Ionic conductivities of CeO sub(2):Y sub(2)O sub(3) bulk ceramic were investigated with different sintering temperatures and correlated with the resulted microstructure. Lower sintering temperatures (T less than or equal to 1400 degree C) were found to give much higher overall DC conductivities (e.g. sigma sub(DC) to approximately 7x10 super(-3) S/cm at 700 degree C for a 4% Y sub(2)O sub(3)-doped sample sintered at 1400 degree C). The samples sintered at lower temperatures showed higher grain boundary conductivities than those sintered at the traditional sintering temperature, 1500 degree C. The model involving non-resistive grain boundaries can be employed to explain the lower grain boundary resistivities in our samples of low sintering temperatures. These samples were examined by scanning transmission electron microscopy (STEM) with energy dispersive X-ray (EDX) and electron energy loss spectroscopy (EELS). Most of the boundaries ( > 90%) were found precipitate-free in the small grain samples, and a higher Y/O ratio was observed at all these boundaries examined. The lower sintering temperatures suppress grain growth giving rise to small grain size (below 1 mu m). The finer grain size provides large grain boundary areas for impurities to precipitate and solutes to segregate.
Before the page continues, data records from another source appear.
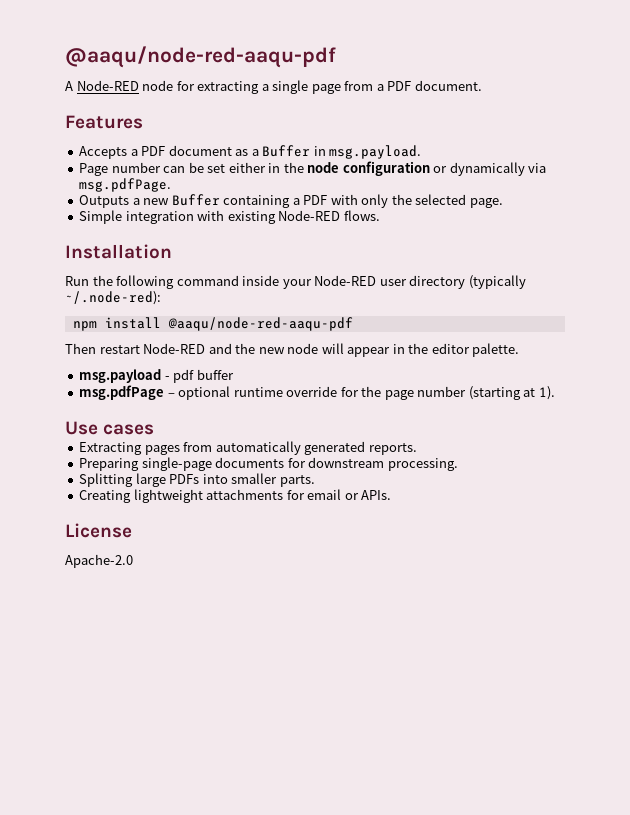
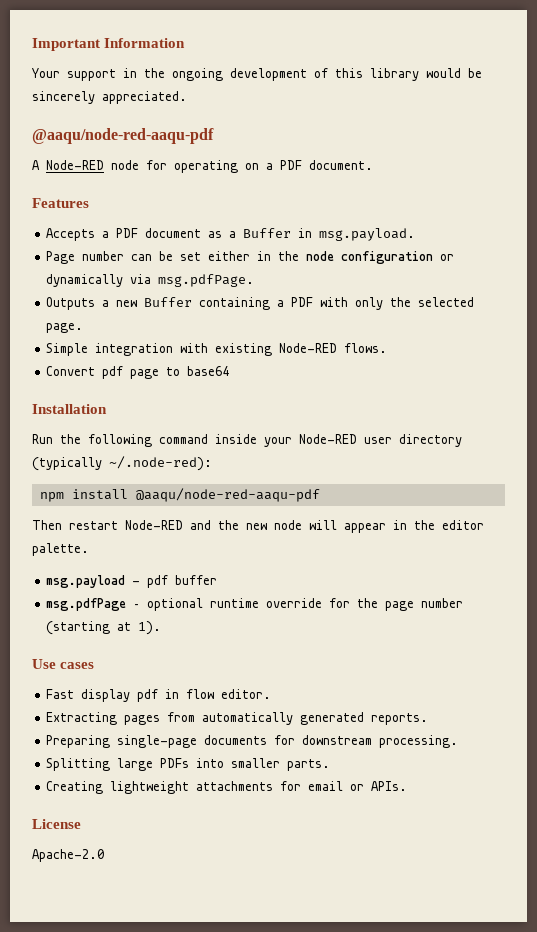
+ Important Information
+ Your support in the ongoing development of this library would be sincerely appreciated.
- A Node-RED node for extracting a single page from a PDF document.
+ A Node-RED node for operating on a PDF document.
+ Convert pdf page to base64
+ Fast display pdf in flow editor.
Under such condition, there are insufficient impurities to form continuous precipitate layers at all boundaries, such as ion transport blocking layers at boundaries are not fully formed. At the same time, there are insufficient Y' sub(Ce) ions for all the boundaries in the fine grain samples while the mobility of the Y' sub(Ce) ions is low at low sintering temperatures to form well developed space charged regions at these boundaries to abate transboundary ionic transport. These three combined effects have abated some of most resistive mechanisms for ionic transport across boundaries.